Desde octubre, el Departamento de Defensa ha instaurado una nueva política que obliga a los periodistas acreditados a firmar un formulario de 21 páginas. Este documento establece límites excesivamente estrictos sobre el acceso a fuentes y materiales informativos, e incluso contempla la aplicación de severas sanciones, incluyendo la revocación de credenciales, a aquellos que soliciten o publiquen información considerada «sensible». The New York Times argumenta que estas medidas equivalen a un cierre de puertas a los medios de comunicación y, por extensión, a la ciudadanía, impidiendo la labor esencial de investigación e información sobre las acciones de una de las instituciones más poderosas del país. La demanda busca precisamente que no se apliquen dichas restricciones.
La resistencia a estas directrices no se limita a un solo medio. Importantes cadenas noticiosas como NBC, ABC, CNN y Fox News también han manifestado su negativa a aceptar estas normas que, a su juicio, coartan la independencia periodística y la capacidad de fiscalización. La situación se agrava al considerar el contexto de la llegada al poder del actual secretario de Defensa, Pete Hegseth, nombrado por el entonces presidente Donald Trump en enero, tras un proceso de confirmación en el Senado marcado por serias acusaciones de consumo excesivo de alcohol y una presunta agresión sexual, las cuales él ha negado.

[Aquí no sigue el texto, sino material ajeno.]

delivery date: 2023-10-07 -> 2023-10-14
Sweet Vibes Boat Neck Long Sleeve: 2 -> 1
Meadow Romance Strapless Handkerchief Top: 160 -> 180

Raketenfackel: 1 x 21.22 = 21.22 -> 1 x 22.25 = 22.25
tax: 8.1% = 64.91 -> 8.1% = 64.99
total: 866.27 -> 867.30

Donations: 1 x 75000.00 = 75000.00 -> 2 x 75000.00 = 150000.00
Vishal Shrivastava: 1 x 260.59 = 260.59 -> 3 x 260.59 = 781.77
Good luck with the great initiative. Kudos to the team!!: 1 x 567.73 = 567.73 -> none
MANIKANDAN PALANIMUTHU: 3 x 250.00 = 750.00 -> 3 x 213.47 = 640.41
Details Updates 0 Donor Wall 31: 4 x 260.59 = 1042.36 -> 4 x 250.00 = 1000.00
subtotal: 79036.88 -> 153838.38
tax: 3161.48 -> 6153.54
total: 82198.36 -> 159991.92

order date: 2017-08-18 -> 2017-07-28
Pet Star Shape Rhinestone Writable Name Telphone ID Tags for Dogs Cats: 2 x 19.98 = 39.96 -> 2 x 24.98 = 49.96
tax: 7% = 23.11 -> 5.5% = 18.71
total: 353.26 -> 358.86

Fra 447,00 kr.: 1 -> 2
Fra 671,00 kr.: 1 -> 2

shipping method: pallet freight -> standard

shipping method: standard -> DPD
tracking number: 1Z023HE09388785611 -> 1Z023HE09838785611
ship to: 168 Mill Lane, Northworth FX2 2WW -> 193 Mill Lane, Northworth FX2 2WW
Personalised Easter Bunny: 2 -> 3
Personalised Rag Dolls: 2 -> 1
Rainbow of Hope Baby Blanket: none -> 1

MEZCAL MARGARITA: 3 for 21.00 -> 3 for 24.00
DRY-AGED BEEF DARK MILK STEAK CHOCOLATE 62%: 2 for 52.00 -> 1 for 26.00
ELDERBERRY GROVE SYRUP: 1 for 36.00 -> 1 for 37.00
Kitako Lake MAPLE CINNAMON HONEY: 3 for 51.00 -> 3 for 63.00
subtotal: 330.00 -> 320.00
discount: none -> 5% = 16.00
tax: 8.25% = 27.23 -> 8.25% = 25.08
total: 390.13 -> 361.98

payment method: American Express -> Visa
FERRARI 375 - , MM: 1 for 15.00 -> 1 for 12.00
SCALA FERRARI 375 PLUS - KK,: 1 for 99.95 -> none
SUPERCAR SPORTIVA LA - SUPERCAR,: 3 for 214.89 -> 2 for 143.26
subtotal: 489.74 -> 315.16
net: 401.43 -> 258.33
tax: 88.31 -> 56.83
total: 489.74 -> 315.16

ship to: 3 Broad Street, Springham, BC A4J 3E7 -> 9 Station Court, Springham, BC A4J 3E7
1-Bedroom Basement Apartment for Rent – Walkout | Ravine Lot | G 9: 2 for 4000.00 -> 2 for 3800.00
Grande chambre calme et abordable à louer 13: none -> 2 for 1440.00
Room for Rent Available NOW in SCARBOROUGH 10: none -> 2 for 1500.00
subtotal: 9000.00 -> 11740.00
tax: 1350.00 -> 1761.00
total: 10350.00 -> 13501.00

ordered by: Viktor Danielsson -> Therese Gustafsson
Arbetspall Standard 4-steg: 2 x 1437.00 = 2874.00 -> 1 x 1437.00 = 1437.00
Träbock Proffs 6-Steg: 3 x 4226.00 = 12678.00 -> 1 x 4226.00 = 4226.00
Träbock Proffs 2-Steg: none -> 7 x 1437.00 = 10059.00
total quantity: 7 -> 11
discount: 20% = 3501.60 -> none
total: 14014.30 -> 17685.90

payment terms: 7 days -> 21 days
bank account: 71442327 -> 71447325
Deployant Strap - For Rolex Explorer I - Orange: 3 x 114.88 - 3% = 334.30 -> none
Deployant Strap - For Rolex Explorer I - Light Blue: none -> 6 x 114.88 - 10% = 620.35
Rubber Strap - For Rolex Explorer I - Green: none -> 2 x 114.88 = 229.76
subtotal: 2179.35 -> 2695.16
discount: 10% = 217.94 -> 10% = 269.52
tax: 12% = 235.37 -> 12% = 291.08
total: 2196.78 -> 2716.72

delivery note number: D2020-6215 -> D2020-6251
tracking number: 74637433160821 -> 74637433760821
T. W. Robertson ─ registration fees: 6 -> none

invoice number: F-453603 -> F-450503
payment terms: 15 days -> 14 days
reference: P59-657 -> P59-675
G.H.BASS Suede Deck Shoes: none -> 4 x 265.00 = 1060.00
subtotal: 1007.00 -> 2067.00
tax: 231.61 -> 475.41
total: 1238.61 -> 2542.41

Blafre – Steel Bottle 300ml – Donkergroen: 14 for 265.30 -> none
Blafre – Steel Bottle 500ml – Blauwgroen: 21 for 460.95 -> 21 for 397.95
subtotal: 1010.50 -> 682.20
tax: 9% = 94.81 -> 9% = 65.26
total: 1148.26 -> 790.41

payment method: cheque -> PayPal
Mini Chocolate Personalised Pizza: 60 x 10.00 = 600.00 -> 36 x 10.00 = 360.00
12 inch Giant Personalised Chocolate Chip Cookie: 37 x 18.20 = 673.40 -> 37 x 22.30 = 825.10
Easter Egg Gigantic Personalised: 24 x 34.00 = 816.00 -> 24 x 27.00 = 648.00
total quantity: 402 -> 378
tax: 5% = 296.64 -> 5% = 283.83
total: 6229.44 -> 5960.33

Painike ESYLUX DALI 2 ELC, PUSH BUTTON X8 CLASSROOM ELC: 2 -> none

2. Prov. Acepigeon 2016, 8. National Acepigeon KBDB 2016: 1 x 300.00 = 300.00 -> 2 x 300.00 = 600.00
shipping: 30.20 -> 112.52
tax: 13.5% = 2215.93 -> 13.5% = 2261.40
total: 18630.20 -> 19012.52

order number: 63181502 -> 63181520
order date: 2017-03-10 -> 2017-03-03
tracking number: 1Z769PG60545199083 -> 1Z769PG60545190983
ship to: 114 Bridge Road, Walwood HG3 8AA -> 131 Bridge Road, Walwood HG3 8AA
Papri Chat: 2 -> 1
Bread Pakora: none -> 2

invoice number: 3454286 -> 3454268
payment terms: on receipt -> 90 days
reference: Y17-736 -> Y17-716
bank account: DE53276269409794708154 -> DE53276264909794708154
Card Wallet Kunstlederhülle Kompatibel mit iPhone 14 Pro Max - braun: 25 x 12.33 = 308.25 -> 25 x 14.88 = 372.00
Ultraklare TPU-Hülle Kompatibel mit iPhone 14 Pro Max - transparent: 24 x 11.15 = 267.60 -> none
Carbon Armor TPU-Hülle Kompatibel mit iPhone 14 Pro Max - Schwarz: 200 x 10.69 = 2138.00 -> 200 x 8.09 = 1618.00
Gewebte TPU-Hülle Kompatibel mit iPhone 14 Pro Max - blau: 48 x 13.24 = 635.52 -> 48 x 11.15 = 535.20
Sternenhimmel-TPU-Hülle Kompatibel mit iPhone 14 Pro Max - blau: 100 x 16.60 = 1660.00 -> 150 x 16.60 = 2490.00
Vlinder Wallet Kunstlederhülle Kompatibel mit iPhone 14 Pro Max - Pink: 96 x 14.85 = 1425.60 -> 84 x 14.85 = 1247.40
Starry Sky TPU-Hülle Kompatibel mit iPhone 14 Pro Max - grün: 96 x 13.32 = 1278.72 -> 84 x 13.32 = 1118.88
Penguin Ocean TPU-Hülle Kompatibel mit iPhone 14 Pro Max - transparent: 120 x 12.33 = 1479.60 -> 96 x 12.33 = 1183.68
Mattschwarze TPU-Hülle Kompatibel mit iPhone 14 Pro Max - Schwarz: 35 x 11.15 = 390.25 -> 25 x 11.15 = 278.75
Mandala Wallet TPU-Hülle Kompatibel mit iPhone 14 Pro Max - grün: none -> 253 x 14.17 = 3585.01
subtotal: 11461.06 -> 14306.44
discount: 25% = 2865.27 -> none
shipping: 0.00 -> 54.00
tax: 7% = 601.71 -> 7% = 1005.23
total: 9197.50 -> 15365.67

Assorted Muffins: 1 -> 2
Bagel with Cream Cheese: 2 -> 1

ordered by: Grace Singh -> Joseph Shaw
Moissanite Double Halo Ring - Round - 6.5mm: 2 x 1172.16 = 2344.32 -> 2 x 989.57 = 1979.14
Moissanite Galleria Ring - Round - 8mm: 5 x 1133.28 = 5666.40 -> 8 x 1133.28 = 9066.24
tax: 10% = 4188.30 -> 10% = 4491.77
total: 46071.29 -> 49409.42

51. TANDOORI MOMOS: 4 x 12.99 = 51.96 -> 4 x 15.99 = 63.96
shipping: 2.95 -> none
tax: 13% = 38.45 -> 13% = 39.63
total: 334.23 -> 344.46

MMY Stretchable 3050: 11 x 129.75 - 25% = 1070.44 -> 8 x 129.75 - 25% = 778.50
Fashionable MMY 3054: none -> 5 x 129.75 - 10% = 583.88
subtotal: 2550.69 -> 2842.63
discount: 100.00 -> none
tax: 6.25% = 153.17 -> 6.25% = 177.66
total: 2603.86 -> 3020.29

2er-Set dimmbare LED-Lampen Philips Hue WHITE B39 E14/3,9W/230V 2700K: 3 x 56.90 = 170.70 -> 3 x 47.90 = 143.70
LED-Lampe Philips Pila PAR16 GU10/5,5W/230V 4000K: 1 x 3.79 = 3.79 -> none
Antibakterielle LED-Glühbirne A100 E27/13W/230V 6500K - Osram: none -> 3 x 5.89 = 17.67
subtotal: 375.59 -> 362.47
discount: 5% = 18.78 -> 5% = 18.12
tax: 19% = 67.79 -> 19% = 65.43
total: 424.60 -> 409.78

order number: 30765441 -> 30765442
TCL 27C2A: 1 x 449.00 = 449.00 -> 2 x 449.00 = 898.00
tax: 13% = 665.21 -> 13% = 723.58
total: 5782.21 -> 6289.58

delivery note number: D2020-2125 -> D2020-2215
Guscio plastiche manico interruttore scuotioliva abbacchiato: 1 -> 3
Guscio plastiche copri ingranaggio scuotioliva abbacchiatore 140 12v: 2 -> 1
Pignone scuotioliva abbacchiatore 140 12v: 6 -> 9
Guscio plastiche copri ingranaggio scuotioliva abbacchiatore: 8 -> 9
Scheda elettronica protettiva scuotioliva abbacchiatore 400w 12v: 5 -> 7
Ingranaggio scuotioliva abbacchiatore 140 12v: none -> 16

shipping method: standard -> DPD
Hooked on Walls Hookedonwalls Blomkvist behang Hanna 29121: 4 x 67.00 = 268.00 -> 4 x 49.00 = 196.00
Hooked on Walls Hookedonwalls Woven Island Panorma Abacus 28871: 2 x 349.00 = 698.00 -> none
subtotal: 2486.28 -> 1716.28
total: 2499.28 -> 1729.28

La trayectoria de Hegseth en el cargo ha estado teñida por una notoria hostilidad hacia la prensa. Su primera acción pública fue un intento de despedir a un experimentado periodista de NBC, quien había cubierto su polémico proceso de confirmación. Posteriormente, varios medios vieron cómo sus espacios de trabajo, históricamente asignados en la sede del Pentágono, les eran retirados y reasignados a publicaciones de corte más conservador, evidenciando un patrón de trato diferenciado y potencialmente punitivo hacia la prensa crítica. Este antecedente alimenta las suspicacias sobre la verdadera motivación detrás de las nuevas políticas restrictivas.
Las autoridades del Pentágono defienden estas controvertidas restricciones apelando a la necesidad de prevenir filtraciones que puedan comprometer la seguridad nacional y la eficacia de sus operaciones. Sin embargo, para los defensores de la libertad de prensa y los principios democráticos, este argumento, si bien legítimo en su esencia, no puede ser una carta blanca para imponer una censura previa o limitar de manera tan drástica el acceso a la información pública, elementos esenciales para el funcionamiento de cualquier democracia sana. La demanda del The New York Times no es solo una disputa legal; es una advertencia sobre el deterioro de los contrapesos democráticos y un llamado a defender el derecho inalienable de una sociedad a estar informada sobre las acciones de quienes ejercen el poder.